# Input data:
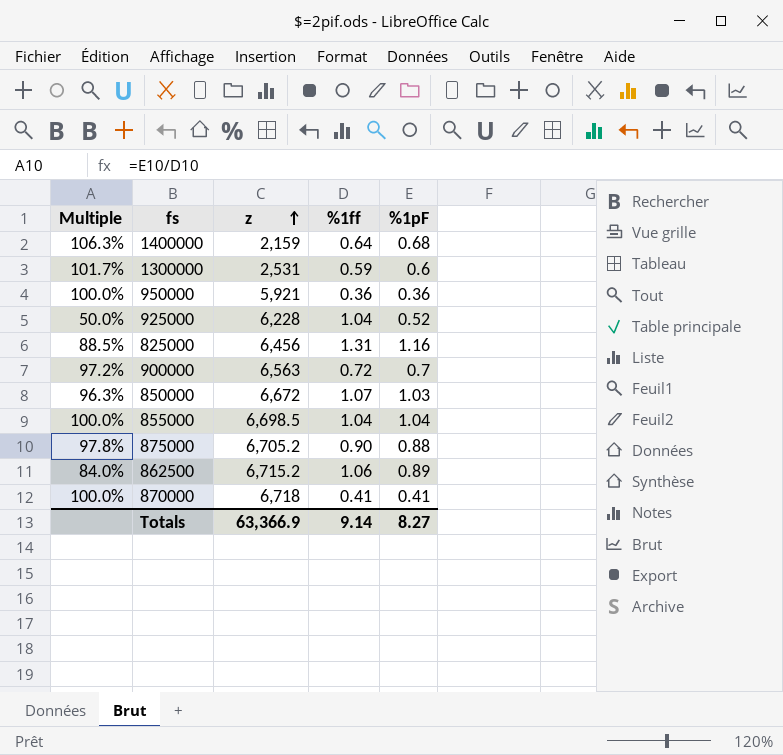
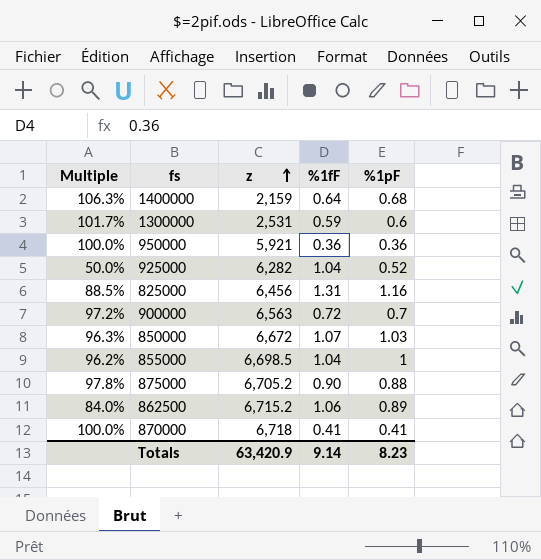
column name: %1ff -> %1fF
925000 | z: 6,228 -> 6,282
855000 | Multiple: 100.0% -> 96.2%
855000 | %1pF: 1.04 -> 1
Totals | z: 63,366.9 -> 63,420.9
Totals | %1pF: 8.27 -> 8.23

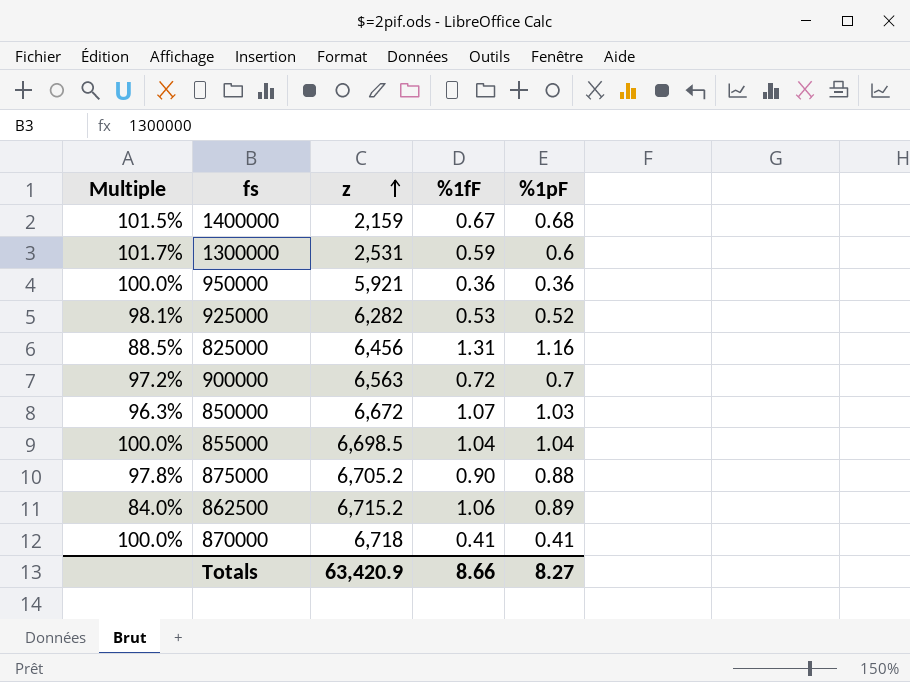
1400000 | Multiple: 106.3% -> 101.5%
1400000 | %1fF: 0.64 -> 0.67
925000 | Multiple: 50.0% -> 98.1%
925000 | %1fF: 1.04 -> 0.53
855000 | Multiple: 96.2% -> 100.0%
855000 | %1pF: 1 -> 1.04
Totals | %1fF: 9.14 -> 8.66
Totals | %1pF: 8.23 -> 8.27

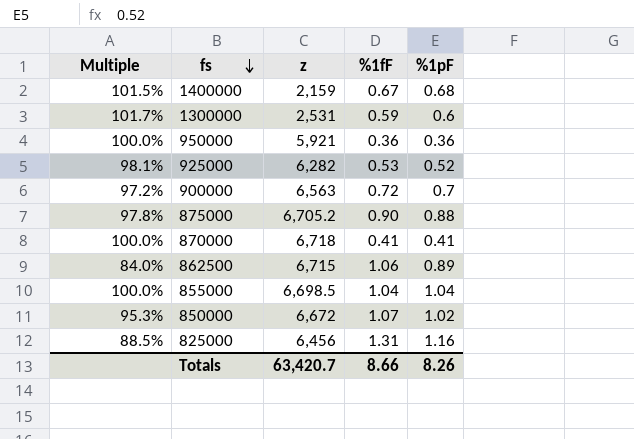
row order: z ascending -> fs descending
862500 | z: 6,715.2 -> 6,715
850000 | Multiple: 96.3% -> 95.3%
850000 | %1pF: 1.03 -> 1.02
Totals | z: 63,420.9 -> 63,420.7
Totals | %1pF: 8.27 -> 8.26

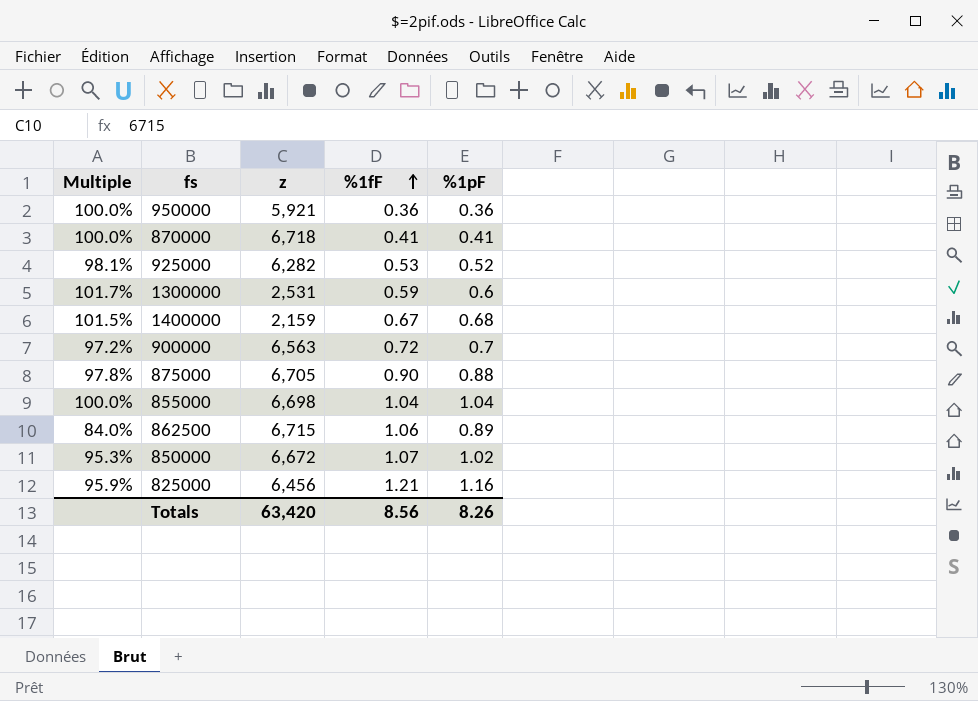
row order: fs descending -> %1fF ascending
875000 | z: 6,705.2 -> 6,705
855000 | z: 6,698.5 -> 6,698
825000 | Multiple: 88.5% -> 95.9%
825000 | %1fF: 1.31 -> 1.21
Totals | z: 63,420.7 -> 63,420
Totals | %1fF: 8.66 -> 8.56

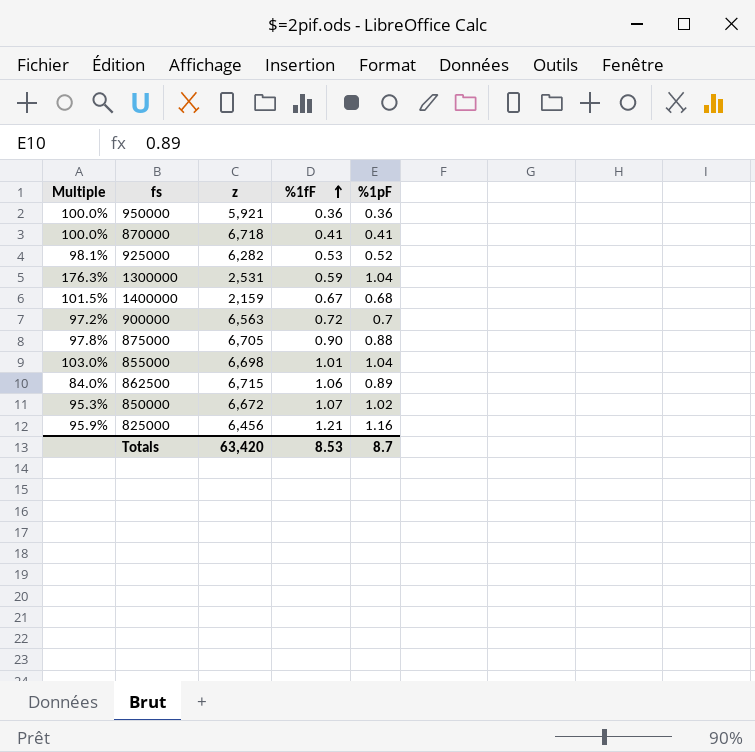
1300000 | Multiple: 101.7% -> 176.3%
1300000 | %1pF: 0.6 -> 1.04
855000 | Multiple: 100.0% -> 103.0%
855000 | %1fF: 1.04 -> 1.01
Totals | %1fF: 8.56 -> 8.53
Totals | %1pF: 8.26 -> 8.7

# About this exercise:
Reproduce the records exactly, images excluded.

# Task answer:
column name: %1ff -> %1fF
925000 | z: 6,228 -> 6,282
855000 | Multiple: 100.0% -> 96.2%
855000 | %1pF: 1.04 -> 1
Totals | z: 63,366.9 -> 63,420.9
Totals | %1pF: 8.27 -> 8.23

1400000 | Multiple: 106.3% -> 101.5%
1400000 | %1fF: 0.64 -> 0.67
925000 | Multiple: 50.0% -> 98.1%
925000 | %1fF: 1.04 -> 0.53
855000 | Multiple: 96.2% -> 100.0%
855000 | %1pF: 1 -> 1.04
Totals | %1fF: 9.14 -> 8.66
Totals | %1pF: 8.23 -> 8.27

row order: z ascending -> fs descending
862500 | z: 6,715.2 -> 6,715
850000 | Multiple: 96.3% -> 95.3%
850000 | %1pF: 1.03 -> 1.02
Totals | z: 63,420.9 -> 63,420.7
Totals | %1pF: 8.27 -> 8.26

row order: fs descending -> %1fF ascending
875000 | z: 6,705.2 -> 6,705
855000 | z: 6,698.5 -> 6,698
825000 | Multiple: 88.5% -> 95.9%
825000 | %1fF: 1.31 -> 1.21
Totals | z: 63,420.7 -> 63,420
Totals | %1fF: 8.66 -> 8.56

1300000 | Multiple: 101.7% -> 176.3%
1300000 | %1pF: 0.6 -> 1.04
855000 | Multiple: 100.0% -> 103.0%
855000 | %1fF: 1.04 -> 1.01
Totals | %1fF: 8.56 -> 8.53
Totals | %1pF: 8.26 -> 8.7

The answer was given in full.